3. Starting with Stocks.
I am going to divide this chapter the first half and the latter half.
Stocks can be pretty risky investments, but they serve as a great model for learning about individual investments and how to use them because the basic ideas behind stock investment are clear and easy to understand. In addition, the stock contract itself is very simple . Furthermore, the detail of stock investing are very similar to the detail of other types of investing.
When a firm issues stock, it divides the ownership of the company into thousands of equal part, which are individual share. Each share has an equal claim on the firm’s profit and an equal say in the management of the firm.

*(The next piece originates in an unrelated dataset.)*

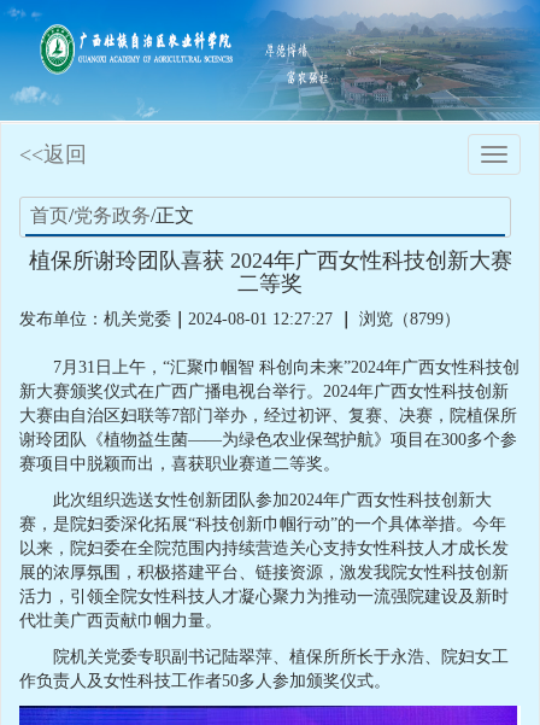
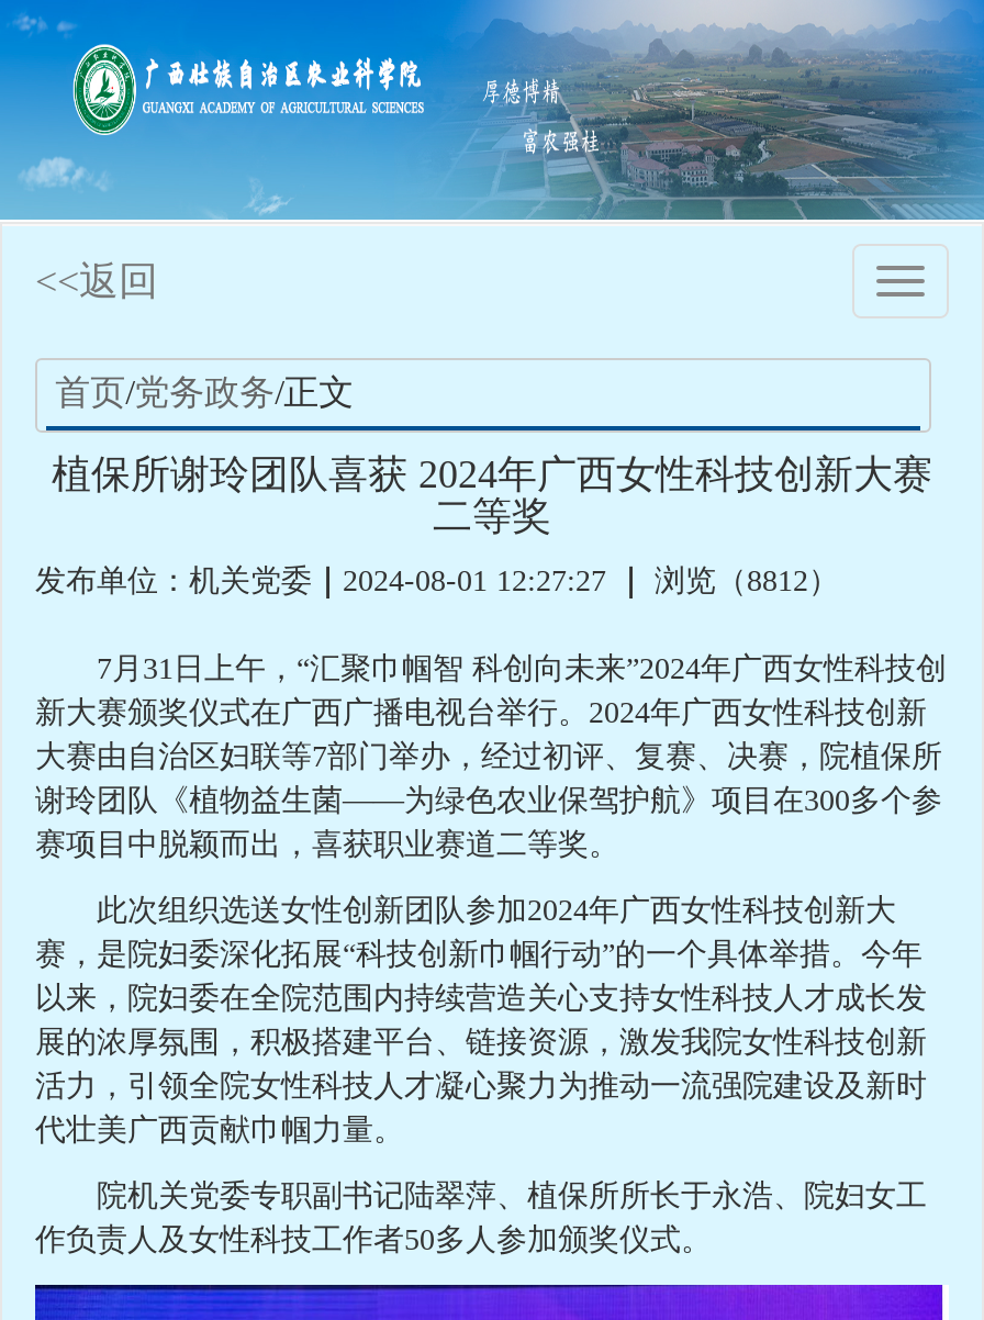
[19,310,460,328] 发布单位：机关党委｜2024-08-01 12:27:27｜浏览（8799） -> [35,564,839,597] 发布单位：机关党委｜2024-08-01 12:27:27｜浏览（8812）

The more shares you buy, the bigger the slice of company’s profits you receive, and the more influence you have on company decisions.

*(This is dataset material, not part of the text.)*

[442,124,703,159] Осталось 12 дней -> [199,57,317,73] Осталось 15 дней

IPO (Initial public offering) : When a company sells its shares to the public for the first time, in a special sale called the initial public offering (IPO), it usually uses investor’s money to expand its business and start new projects.
Additionally, when one company buys another company, it often pays for this purchase by issuing new shares. Otherwise, firms are reluctant to sell shares; there are usually cheaper ways for firms to borrow form investors than selling share of stock. Therefore, most investors buy their stock from other investors not directly from firms.
The term Primary market describes the market buy directly their borrowers who issue them. The term Secondary market describes the market for used.
Dividends are the profits that companies pay out to their shareholders. While it is true that stockholders are entitled to a share of the company’s profits, the company is not under any obligation to actually pay them out. Many corporations do not pay any dividends. When a firms earns profit, it has a choice.
1. It could pay the profit out to the shareholders.
2. It could hold onto the profits and reinvest them into new project.